Отец вытаращил глаза.
– Ты шутишь? Неужели я должен тебе говорить, что порядочные люди такими причинами не руководствуются? Вот я… ну ладно… вот ты на ее месте сделал бы то же, что она?
– Не знаю… Честное слово, мне трудно представить себя на чьем-то месте, кроме своего собственного. Вероятно, нет. Но почему я должен осуждать Лотту за то, что она поступила по-своему, а не по-моему? Я и мои поступки – это что, абсолют? Нравственный императив Иммануила Канта? Ты вспомни о Петре, который трижды – трижды! – отрекся от Господа. А разве Господь после всего этого не вручил Петру ключи от рая? Знаешь, если я в состоянии простить, то мне легче простить и больше об этом не думать. Это для меня вопрос самоощущения, а не фактов. Я не юрист, у меня другая профессия.
– Демагог твоя профессия! – беззлобно сказал отец. Фредерик расхохотался. Ему снова удалось обставить в споре о морали своего высоконравственного младшего брата.
Загадка Клеми
…Когда я согласился написать эти воспоминания, профессор, я пообещал вам, что буду откровенен и правдив. До сих пор я ничего от вас не утаил. Но теперь я собираюсь ступить на скользкое поле домыслов и не знаю, стоит ли это делать. Любящие сын, муж, отец и дедушка в моем лице растерянно молчат. Однако логика исследования, в которое я втянулся, заставляет меня поделиться некоторыми умозаключениями. Это касается отношений Фредерика и моей матери. Я пытаюсь сложить два и два, и у меня получается, что после его возвращения во Францию они нечасто, но встречались.

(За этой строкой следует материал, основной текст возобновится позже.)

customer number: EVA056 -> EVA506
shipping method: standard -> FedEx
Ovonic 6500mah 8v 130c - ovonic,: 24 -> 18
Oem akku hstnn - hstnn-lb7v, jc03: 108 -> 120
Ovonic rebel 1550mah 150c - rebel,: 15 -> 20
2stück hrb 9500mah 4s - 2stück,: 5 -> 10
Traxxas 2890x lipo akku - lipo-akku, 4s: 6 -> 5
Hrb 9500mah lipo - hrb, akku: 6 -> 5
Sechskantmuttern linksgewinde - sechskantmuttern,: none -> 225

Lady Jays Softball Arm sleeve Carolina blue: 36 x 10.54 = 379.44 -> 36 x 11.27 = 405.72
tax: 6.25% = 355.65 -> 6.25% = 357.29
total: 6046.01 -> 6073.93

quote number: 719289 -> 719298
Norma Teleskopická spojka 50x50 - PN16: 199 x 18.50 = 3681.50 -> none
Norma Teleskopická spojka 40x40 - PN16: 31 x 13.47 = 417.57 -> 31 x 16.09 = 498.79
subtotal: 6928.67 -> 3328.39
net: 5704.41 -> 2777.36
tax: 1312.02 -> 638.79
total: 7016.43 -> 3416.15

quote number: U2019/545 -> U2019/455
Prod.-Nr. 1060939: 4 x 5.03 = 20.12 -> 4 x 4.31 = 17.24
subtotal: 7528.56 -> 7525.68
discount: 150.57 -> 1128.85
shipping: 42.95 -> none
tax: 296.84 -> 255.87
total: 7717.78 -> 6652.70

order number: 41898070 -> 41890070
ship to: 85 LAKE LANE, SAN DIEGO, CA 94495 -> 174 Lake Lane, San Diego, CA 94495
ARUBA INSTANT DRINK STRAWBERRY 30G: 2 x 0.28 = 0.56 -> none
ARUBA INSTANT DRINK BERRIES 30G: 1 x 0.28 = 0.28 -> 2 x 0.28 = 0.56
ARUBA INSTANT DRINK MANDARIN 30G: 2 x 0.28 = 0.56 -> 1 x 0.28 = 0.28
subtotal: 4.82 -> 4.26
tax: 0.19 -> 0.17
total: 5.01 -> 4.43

Тут, конечно, не может быть прямых доказательств. И все же после того, как Фредерик расстался с Марцелой фон Гарденберг, и до конца его жизни ни одной женщины рядом с ним не было. Во всяком случае, самые дотошные биографы об этом ничего не знают. Даже его второе десятилетие в Коллеж де Франс, изученное вдоль и поперек, не проливает света на его личную жизнь. Замалчивать историкам там нечего. Как прежние, морально не вполне одобряемые факты его биографии легко просачивались наружу, так и здесь, я думаю, исследователи без труда отыскали бы и вытащили на свет любую тайну, если бы он относился к ней так же, как и к другим своим тайнам. В старости профессор Декарт был вполне откровенен с немногими избранными людьми, в том числе со мной. Но на эту тему он не произнес ни слова. Напрашивается вывод: либо в те годы он действительно был по каким-то причинам совершенно одинок, либо другие причины заставляли его тщательно скрывать свою возлюбленную.
Вопрос – почему именно эту любовь (если она у него была) он так искусно прятал и ни словом, ни поступком (может быть, только – отчасти – самым последним!) не выдал себя в течение двадцати пяти лет? Моя мать идеально подходит на роль его поздней любви и тайной музы, честь которой он оберегал во много раз ревностнее, чем свою собственную.